NewTek’s booth at SIGGRAPH 2010 in Los Angeles offered glimpses of a number of notable celebrities. Crowds gathered to see William Shatner and Dick van Dyke, snapping and sharing hurried cell-phone photos of the pair. Yet, it was not their celebrity that SIGGRAPH attendees were buzzing about at the show, but that of Rob Powers.
For those unfamiliar with Rob Powers, his IMDB page offers some insight into the breadth of his 3D and CG experience: http://www.imdb.com/name/nm0694610/. He is responsible for some of the most ground-breaking effects of the past 15 years, ranging from the dancing baby on “Ally McBeal” to the impressive environments and inventive species on Avatar’s Pandora.
When SIGGRAPH 2010 opened in August 2010, Powers had just been promoted from Director of Entertainment and Media Development to Vice President of 3D Development at NewTek, an accomplishment earned within just six short months.
The industry-including seasoned professionals, newcomers, hobbyists, and students-was both surprised and elated to hear that NewTek had put its LightWave 3D software in the hands of Powers, a renowned 3D artist and technical director, as well as a LightWave veteran of 20 years. Indeed, his mission was to shape LightWave as a 3D artist/technical director for 3D artists.
CG professionals anxiously awaited the next LightWave 3D version, anxious to witness Powers’ influence over the software’s feature set, user interface, and workflow. The wait is over: LightWave 10 is now available.
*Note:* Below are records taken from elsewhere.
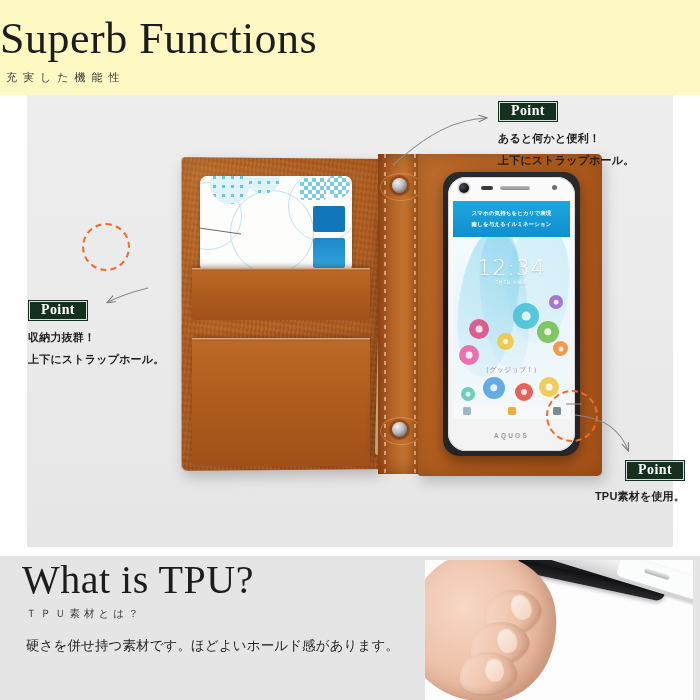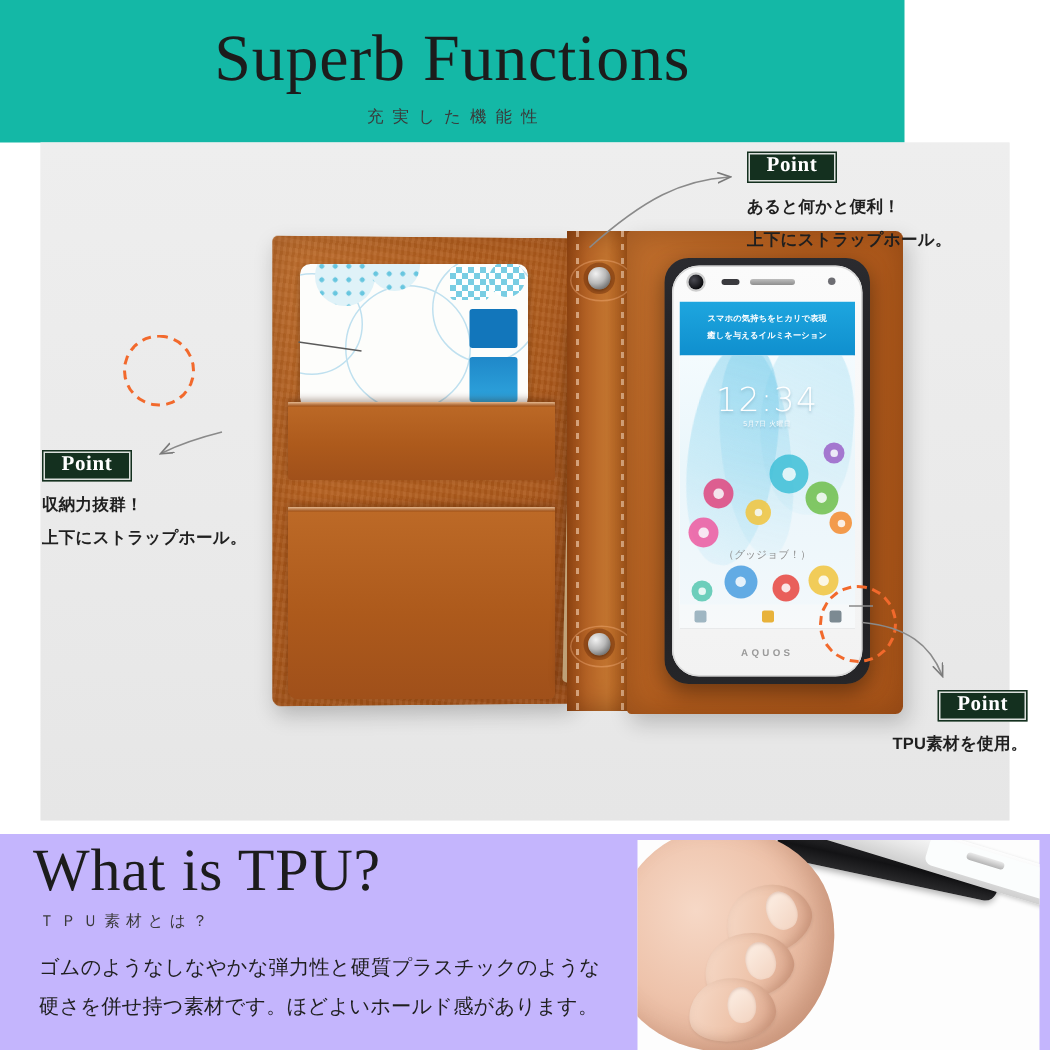--- a/index.html
+++ b/index.html
@@ -13,8 +13,8 @@
   .page{width:700px;height:700px;position:relative;}
 
   
-  .header{position:absolute;left:0;top:0;width:603px;height:95px;background:#14b8a6;
-          display:flex;flex-direction:column;align-items:center;justify-content:flex-start;}
+  .header{position:absolute;left:0;top:0;width:700px;height:95px;background:#fef9c3;
+          display:flex;flex-direction:column;justify-content:flex-start;}
   .main-title{
     font-family:"Liberation Serif","DejaVu Serif",serif;
     font-size:44px;line-height:1;color:#1c1c1c;margin-top:17px;font-weight:400;

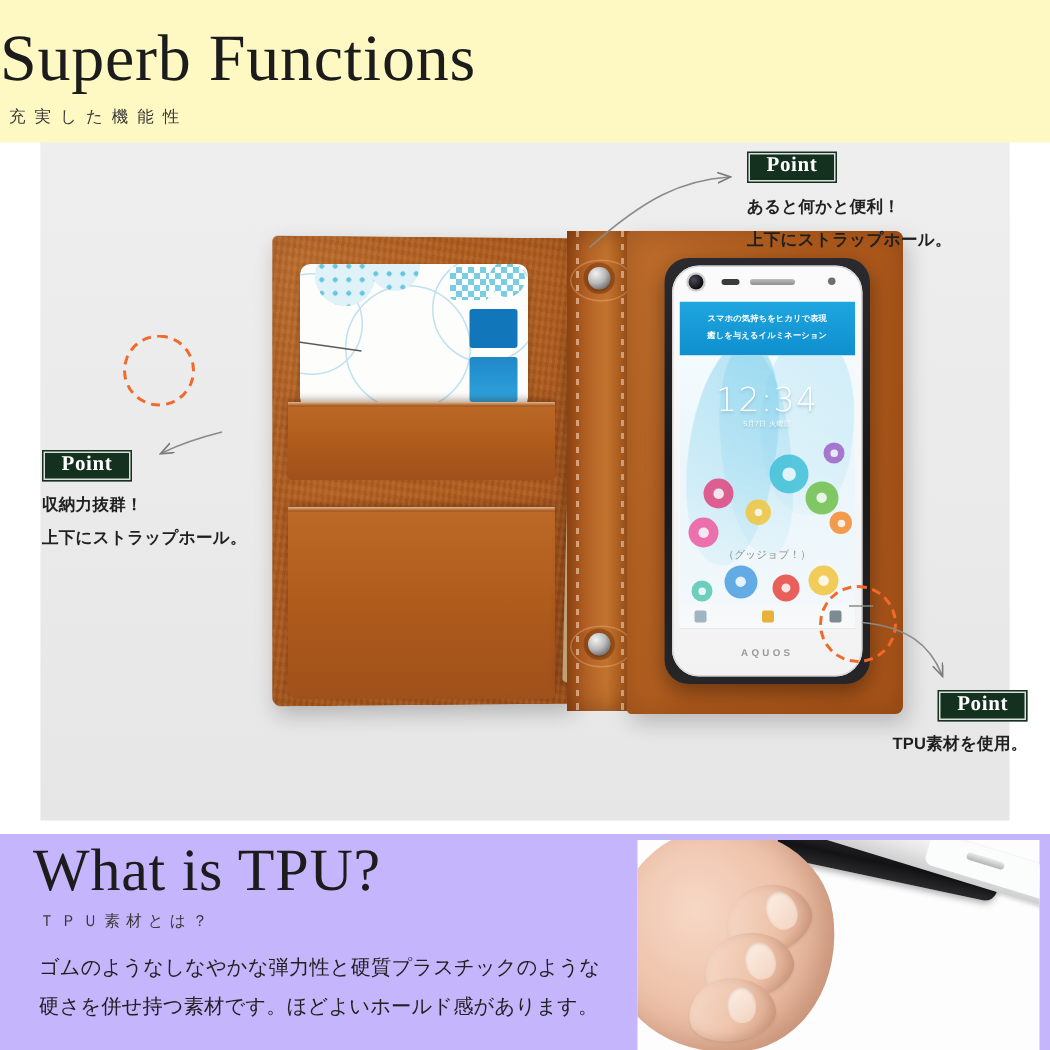--- a/index.html
+++ b/index.html
@@ -200,7 +200,7 @@
   svg.anno{position:absolute;left:0;top:0;width:700px;height:700px;pointer-events:none;}
 
   
-  .bottom{position:absolute;left:0;top:556px;width:700px;height:144px;background:#c4b5fd;}
+  .bottom{position:absolute;left:0;top:556px;width:700px;height:144px;background:#e5e5e5;}
   .tpu-title{
     position:absolute;left:22px;top:4px;
     font-family:"Liberation Serif","DejaVu Serif",serif;

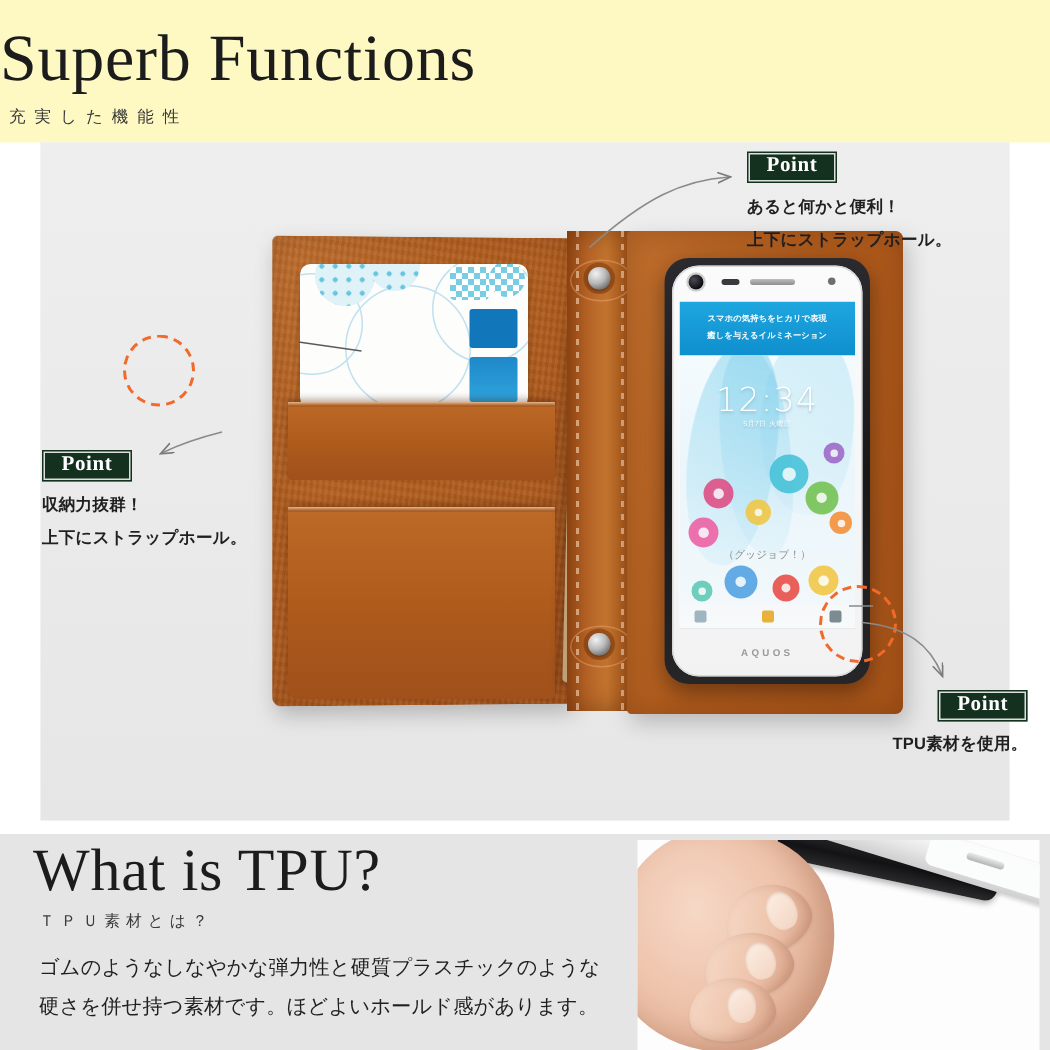--- a/index.html
+++ b/index.html
@@ -400,7 +400,6 @@
     <div class="tpu-title">What is TPU?</div>
     <div class="tpu-sub">ＴＰＵ素材とは？</div>
     <div class="tpu-body">
-      <div>ゴムのようなしなやかな弾力性と硬質プラスチックのような</div>
       <div>硬さを併せ持つ素材です。ほどよいホールド感があります。</div>
     </div>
LightWave 10 “underscores NewTek’s ongoing commitment to advance the technology for its 3D customers,” says a spokesperson. Power’s influence is evident in the features and functionality new to LightWave version 10. Many feared that Powers might subject LightWave 3D to a “complete overhaul.” Such fears should be allayed; Powers, having used LightWave for two decades, is respectful of the software tool and its legacy. Version 10 is an upgrade in the truest sense: It adds more features and functionality to LightWave’s pre-existing tool set.
The new Viewport Preview Renderer (VPR) provides real-time, interactive rendering in the viewport. It enables users to see results instantly, offering realistic views that incorporate interactive light, nodal shading, and scene setup components. Users can now manipulate rigs and animation controls with full lighting and shading, interacting with reflections, transparency, shading, and radiosity in a real-time, rendered environment. Real-time interaction with 3D elements is also made possible by LightWave 10’s new stereoscopic camera rig with a full Anaglyph Stereoscopic preview.
New stereoscopic features in LightWave 10 include :
• Parallel (offset) and convergent stereoscopic (toe-in) camera rigs
• A real-time Anaglyph Stereocopic Preview in an OpenGL window
• An OpenGL camera and convergent point items in OpenGL
• Dynamic eye separation (interocular) and convergent point (zero parallax) values for animated changes within the shot
• Render support for right- and left-eye stereo for output to virtually any format
• An Anaglyph Render Filter integrated into the Camera Panel
Upgraded and new features are not limited to stereoscopy, however. The graphical user interface (GUI) has been updated and modernized. Version 10 also adds support for: new data interchange tools and formats, an expanded linear color space workflow, and such virtual studio tools as InterSense’s Virtual Camera Tracking System (VCAM) and 3Dconnexion’s 3D mouse.
“Our goal with LightWave 10 is to deliver workflows that best serve the artist and support their creative discovery process, allowing them to interact with their 3D content like never before,” says Powers. “Technology should serve the artist, and not the other way around.”